Detailed Description

Not available

Study Timeline

• Study First Submitted: 2025-05-30
• Status Verified: 2025-06
• Study First Submitted QC: 2025-06-12
• Last Update Submitted: 2025-06-12
• Study First Posted: 2025-06-22
• Last Update Posted: 2025-06-22
• Study Start: 2025-09-01
• Primary Completion: 2028-03
• Study Completion: 2029-06-01

Recruitment & Eligibility

• Status: NOT_YET_RECRUITING
• Sex: All
• Target Recruitment: 190

Inclusion Criteria

Applicable to all patients:

1. Must be ≥18 years of age (≥19 in South Korea) with documented recurrent, metastatic or unresectable solid tumours for whom no standard therapy exists or standard therapy has failed
2. ECOG performance status of 0 or 1 and life expectancy >3 months at screening
3. Ability to understand and provide written informed consent
4. Must be willing to comply with necessary contraceptive methods as required
5. Willing and able to comply with the scheduled study treatment plan, laboratory tests, and other study procedures.
6. Adequate hepatic, haematological and renal function as assessed by protocol-defined criteria.
7. Additional cohort/disease specific criteria apply
8. Measurable disease per RECIST v1.1

Exclusion Criteria

1. Known active CNS metastases and/or leptomeningeal disease and/or carcinomatous meningitis.

2. Recent major surgery

3. Recent live or live-attenuated vaccine ≤ 30 days prior to the first dose

4. Current active, or history of, autoimmune disease that requires or required systemic treatment (ie, with disease modifying agents, corticosteroids, or immunosuppressive drugs) within 2 years prior to starting study treatment.

5. Prior severe hypersensitivity reaction to mAbs

6. Previous > Grade 2 peripheral neuropathy.
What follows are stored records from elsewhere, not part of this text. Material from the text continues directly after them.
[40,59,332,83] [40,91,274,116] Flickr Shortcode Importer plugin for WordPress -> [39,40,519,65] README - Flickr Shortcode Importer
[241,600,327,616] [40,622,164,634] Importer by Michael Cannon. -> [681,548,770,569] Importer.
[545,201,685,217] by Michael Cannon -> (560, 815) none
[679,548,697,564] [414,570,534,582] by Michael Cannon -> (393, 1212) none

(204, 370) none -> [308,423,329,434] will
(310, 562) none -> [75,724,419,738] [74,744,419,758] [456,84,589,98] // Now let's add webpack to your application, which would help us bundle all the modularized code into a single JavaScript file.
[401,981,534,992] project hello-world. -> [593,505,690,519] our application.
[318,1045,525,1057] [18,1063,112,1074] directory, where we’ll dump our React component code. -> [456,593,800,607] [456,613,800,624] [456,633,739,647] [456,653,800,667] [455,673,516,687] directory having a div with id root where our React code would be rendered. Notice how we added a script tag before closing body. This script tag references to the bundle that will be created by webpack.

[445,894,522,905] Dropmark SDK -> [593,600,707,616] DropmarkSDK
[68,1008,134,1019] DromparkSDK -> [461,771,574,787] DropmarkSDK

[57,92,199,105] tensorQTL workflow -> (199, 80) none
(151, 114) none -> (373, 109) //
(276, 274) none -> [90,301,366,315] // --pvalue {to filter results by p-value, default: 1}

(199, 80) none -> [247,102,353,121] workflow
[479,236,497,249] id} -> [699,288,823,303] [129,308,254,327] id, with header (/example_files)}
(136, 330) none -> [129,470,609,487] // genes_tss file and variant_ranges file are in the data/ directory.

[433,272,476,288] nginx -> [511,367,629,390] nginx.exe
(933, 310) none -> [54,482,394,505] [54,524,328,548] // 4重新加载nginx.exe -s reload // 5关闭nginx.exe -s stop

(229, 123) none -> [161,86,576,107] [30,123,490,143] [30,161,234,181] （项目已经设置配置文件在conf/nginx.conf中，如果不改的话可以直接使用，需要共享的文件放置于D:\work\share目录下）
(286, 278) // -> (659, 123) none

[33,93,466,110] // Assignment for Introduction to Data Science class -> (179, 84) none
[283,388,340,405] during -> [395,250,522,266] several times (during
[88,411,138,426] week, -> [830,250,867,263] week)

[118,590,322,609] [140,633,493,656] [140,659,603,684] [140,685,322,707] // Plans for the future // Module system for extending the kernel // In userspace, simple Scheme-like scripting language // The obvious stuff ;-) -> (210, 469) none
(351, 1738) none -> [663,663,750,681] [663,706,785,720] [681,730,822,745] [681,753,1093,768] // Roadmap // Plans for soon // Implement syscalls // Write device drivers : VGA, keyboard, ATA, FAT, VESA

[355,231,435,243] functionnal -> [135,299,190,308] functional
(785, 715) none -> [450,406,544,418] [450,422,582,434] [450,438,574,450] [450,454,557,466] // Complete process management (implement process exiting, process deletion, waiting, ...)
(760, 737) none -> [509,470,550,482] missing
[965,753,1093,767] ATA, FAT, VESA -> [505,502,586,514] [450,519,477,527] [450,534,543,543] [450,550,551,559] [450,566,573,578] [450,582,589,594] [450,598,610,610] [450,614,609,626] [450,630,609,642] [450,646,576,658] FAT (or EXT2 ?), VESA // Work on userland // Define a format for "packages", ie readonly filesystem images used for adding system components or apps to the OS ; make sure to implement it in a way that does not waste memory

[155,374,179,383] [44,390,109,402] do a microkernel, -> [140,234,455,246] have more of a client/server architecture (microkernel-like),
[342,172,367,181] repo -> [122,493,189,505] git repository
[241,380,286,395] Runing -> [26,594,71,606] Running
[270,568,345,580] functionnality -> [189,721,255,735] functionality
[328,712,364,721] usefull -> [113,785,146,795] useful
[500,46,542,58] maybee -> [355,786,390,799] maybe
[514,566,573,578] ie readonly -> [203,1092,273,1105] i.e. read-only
7. Significant neurological condition eg stroke, transient ischaemic attack (in the last 12 months), epilepsy, head trauma, brain surgery or prior history of any significant psychiatric disorder

8. Current active, or history of, autoimmune disease that requires or required continuous treatment within 2 years prior to starting study treatment

9. Receiving chronic systemic steroid therapy (> 10 mg /day of prednisone or equivalent) or any other form of immunosuppressive therapy ≤ 7 days prior the first dose of study drug. Topical or inhaled steroids are permitted.

10. Any prior immune-mediated or immune-related adverse events related to treatment with immune-modulatory agents that caused permanent discontinuation of the agent, that were ≥ Grade 3 in severity or in the opinion of the Investigator would otherwise jeopardise patient safety in this study.

11. One or more clinically significant (ie, active) cardiovascular diseases, myocardial infarction, or unstable angina (≤ 6 months prior to first administration of study drug)

Study & Design

• Study Type: INTERVENTIONAL
• Study Design: SINGLE_GROUP

Arm && Interventions

Group	Intervention	Description
Dose Escalation	EP0089-101	3+3 design evaluating the safety and efficacy of EP0089

Primary Outcome Measures

Name	Time	Method
Safety and Tolerability of EP0089	126 weeks	The study's main goal is to find the highest safe dose of EP0089 and the best dose for future testing.